Civilization - Niall Ferguson

Civilization

By Niall Ferguson

  • Release Date: 2011-11-01
  • Genre: History
3.5 Score: 3.5 (From 140 Ratings)

Description

Western civilization’s rise to global dominance is the single most important historical phenomenon of the past five centuries.

How did the West overtake its Eastern rivals? And has the zenith of Western power now passed? Acclaimed historian Niall Ferguson argues that beginning in the fifteenth century, the West developed six powerful new concepts, or “killer applications”—competition, science, the rule of law, modern medicine, consumerism, and the work ethic—that the Rest lacked, allowing it to surge past all other competitors.

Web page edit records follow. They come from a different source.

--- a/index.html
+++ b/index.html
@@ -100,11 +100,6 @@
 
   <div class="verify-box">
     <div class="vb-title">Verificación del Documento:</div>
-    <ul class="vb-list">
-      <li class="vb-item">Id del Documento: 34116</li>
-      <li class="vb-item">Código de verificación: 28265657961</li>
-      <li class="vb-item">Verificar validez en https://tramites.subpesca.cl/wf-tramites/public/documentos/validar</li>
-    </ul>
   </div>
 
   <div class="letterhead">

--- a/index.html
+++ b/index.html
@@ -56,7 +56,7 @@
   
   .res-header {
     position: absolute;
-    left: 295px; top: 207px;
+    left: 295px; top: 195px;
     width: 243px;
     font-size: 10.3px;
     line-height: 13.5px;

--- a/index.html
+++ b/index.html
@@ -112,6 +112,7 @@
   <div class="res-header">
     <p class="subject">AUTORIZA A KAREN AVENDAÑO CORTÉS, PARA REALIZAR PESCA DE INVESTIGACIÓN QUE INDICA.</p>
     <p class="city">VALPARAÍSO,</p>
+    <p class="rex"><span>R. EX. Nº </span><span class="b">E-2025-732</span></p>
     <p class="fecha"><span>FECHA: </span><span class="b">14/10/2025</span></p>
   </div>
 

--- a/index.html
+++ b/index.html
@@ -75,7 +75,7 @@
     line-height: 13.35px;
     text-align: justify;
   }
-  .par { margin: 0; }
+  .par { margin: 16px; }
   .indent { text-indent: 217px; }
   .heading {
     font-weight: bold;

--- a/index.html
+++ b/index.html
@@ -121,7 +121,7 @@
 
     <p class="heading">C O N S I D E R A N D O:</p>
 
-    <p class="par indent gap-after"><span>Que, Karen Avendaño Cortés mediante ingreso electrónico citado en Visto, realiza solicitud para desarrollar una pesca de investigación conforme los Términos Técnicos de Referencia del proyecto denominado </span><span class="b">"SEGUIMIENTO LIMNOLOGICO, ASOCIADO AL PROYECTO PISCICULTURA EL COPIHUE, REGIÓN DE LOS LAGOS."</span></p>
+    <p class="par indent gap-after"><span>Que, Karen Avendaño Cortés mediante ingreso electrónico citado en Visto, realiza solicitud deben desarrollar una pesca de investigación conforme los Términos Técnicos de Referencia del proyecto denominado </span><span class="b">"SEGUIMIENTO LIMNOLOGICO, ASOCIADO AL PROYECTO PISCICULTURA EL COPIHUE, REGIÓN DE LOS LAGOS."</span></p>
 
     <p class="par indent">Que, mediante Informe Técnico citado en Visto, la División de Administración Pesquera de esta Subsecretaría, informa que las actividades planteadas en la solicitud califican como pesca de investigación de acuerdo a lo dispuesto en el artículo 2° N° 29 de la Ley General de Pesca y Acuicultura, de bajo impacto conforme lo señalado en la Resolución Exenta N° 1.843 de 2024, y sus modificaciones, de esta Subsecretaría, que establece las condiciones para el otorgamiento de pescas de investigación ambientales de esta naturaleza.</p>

Yet now, Ferguson shows how the Rest have downloaded the killer apps the West once monopolized, while the West has literally lost faith in itself. Chronicling the rise and fall of empires alongside clashes (and fusions) of civilizations, Civilization: The West and the Rest recasts world history with force and wit. Boldly argued and teeming with memorable characters, this is Ferguson at his very best.

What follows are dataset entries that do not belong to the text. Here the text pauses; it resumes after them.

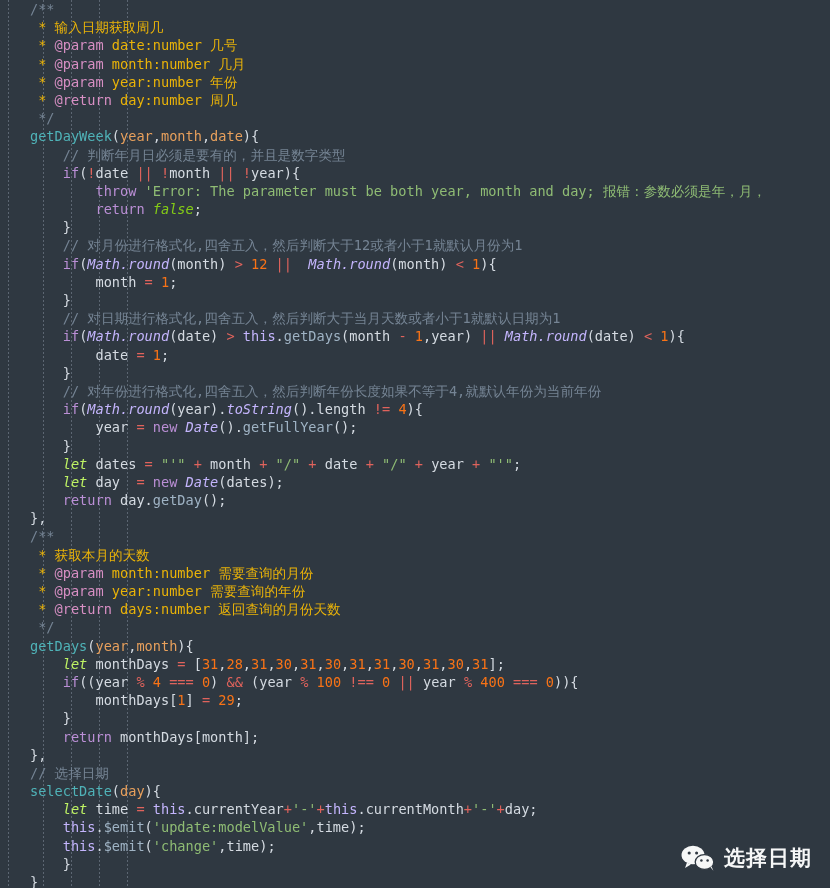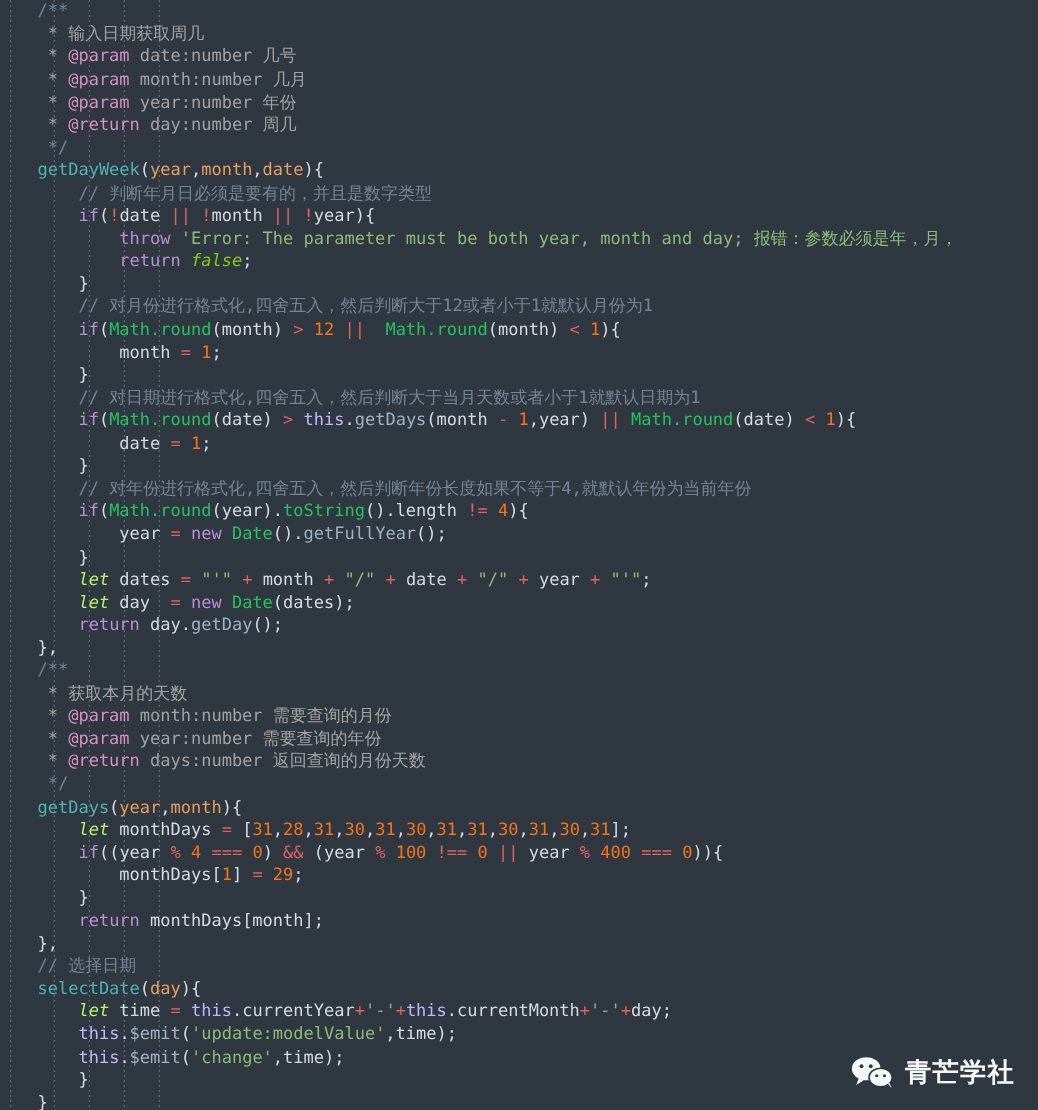--- a/index.html
+++ b/index.html
@@ -55,7 +55,7 @@
   
   .c-plain   { color: #d5dbe2; }
   .c-comment { color: #758494; }
-  .c-jsdoc   { color: #a3a3a3; }
+  .c-jsdoc   { color: #eab308; }
   .c-tag     { color: #d88fc4; text-align: center; }
   .c-kw      { color: #bb8fd6; margin-top: 36px; }
   .c-kw-it   { color: #bef264; font-style: italic; }

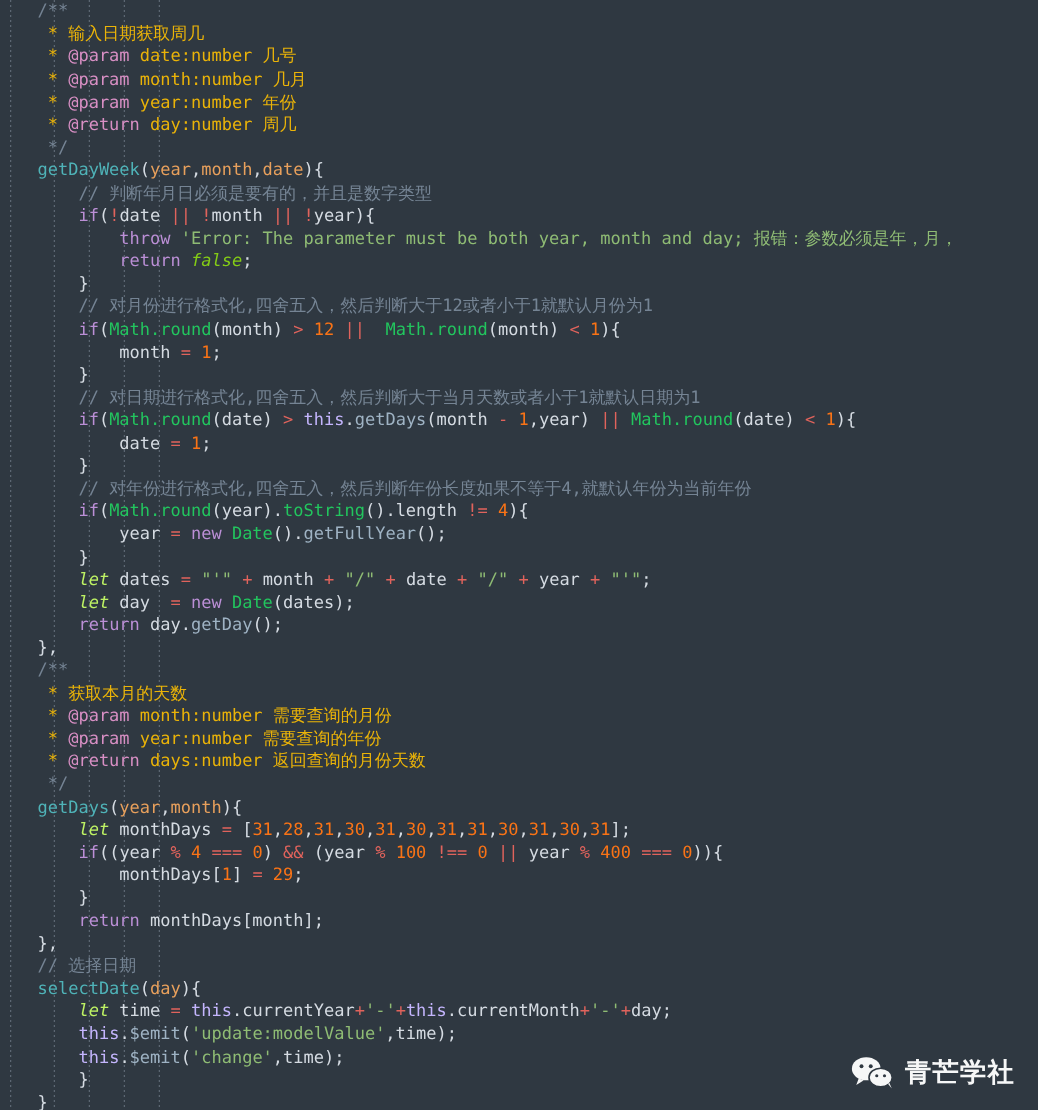--- a/index.html
+++ b/index.html
@@ -66,7 +66,7 @@
   .c-str     { color: #8fbc74; text-align: right; }
   .c-op      { color: #e0635c; }
   .c-this    { color: #c4b5fd; }
-  .c-cls     { color: #22c55e; }
+  .c-cls     { color: #c4b5fd; font-style: italic; }
   .c-punc    { color: #d5dbe2; }
   .c-brace   { color: #d5dbe2; }
   .c-bool    { color: #84cc16; font-style: italic; }

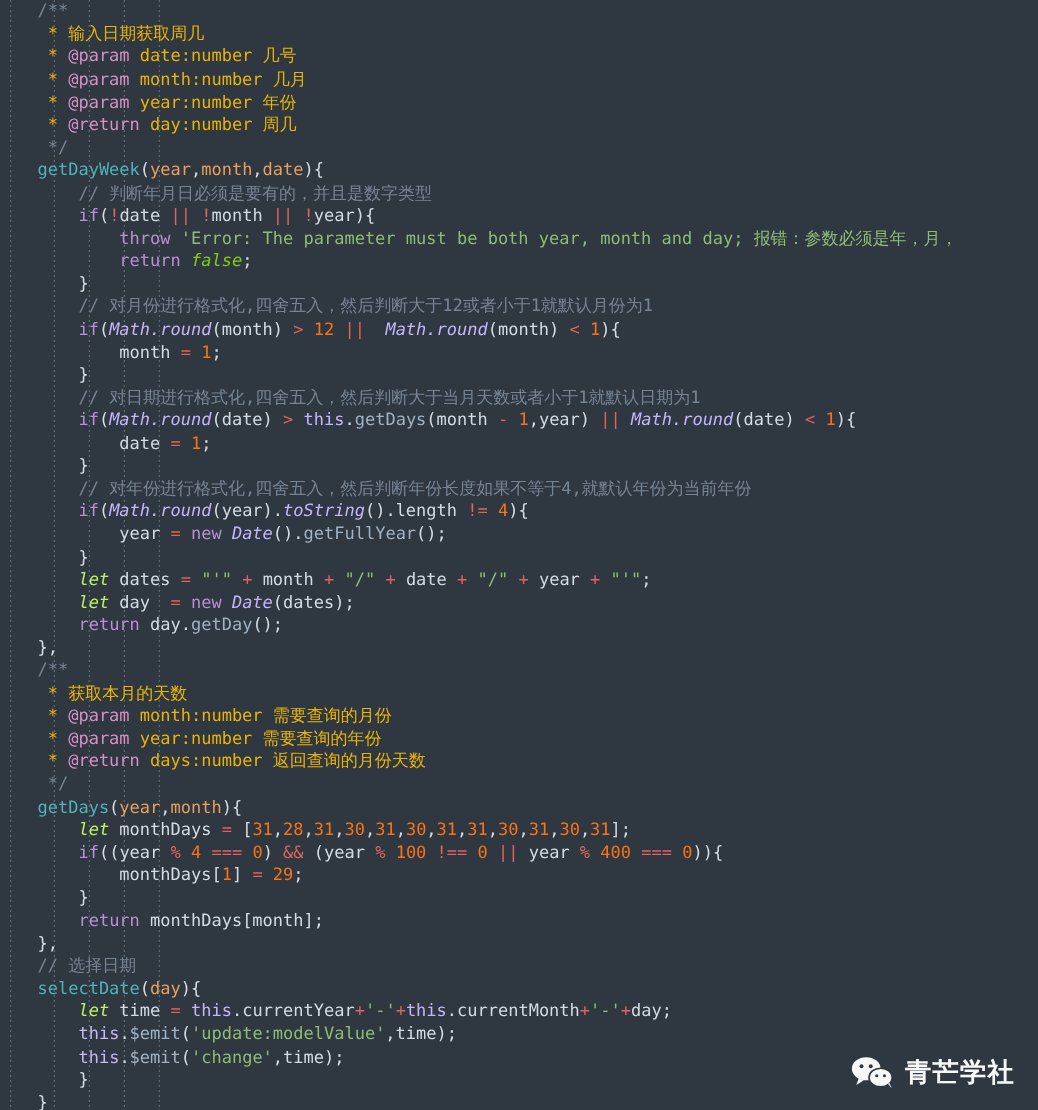--- a/index.html
+++ b/index.html
@@ -116,7 +116,7 @@
         <circle cx="26.6" cy="15.6" r="1.25" fill="#2f3841"></circle>
       </svg>
     </span>
-    <span class="wm-text">青芒学社</span>
+    <span class="wm-text">选择日期</span>
   </div>
 
 </div>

Niall Ferguson's new book The Square and the Tower: Networks and Power, from the Freemasons to Facebook will be published in January 2018.

Reviews

  • Guns germs and steel... Almost

    3
    By Merlingazo
    This isn't a bad book, it is full of interesting information, but it tries too hard and doesn't flow very well. Early in the book Niall mentions guns germs and steel and tells how this book is going to go into details overlooked and ignored in that book... Ok, I can respect that, but instead it seems like the entire book is trying not to cover the same topics more than it is trying to paint an accurate picture. Further, the book starts out very strong and I throughly enjoyed the first few chapters, but eventually it seems like much of the rest of the world begins to be ignored and descriptions are no longer about how the west succeeded over the "rest", it is just about how the west succeeded. Lastly the book doesn't seem to have focus within each chapter. Niall does a great job setting chapters up, but quickly seems to go off on tangents that don't seem to be relevant to the topic at hand. As I said, it is a good book, and it is full of interesting information, but it could be better focused and more to the point. I would say if you haven't read guns germs and steel, read that first for sure, this is a decent follow up.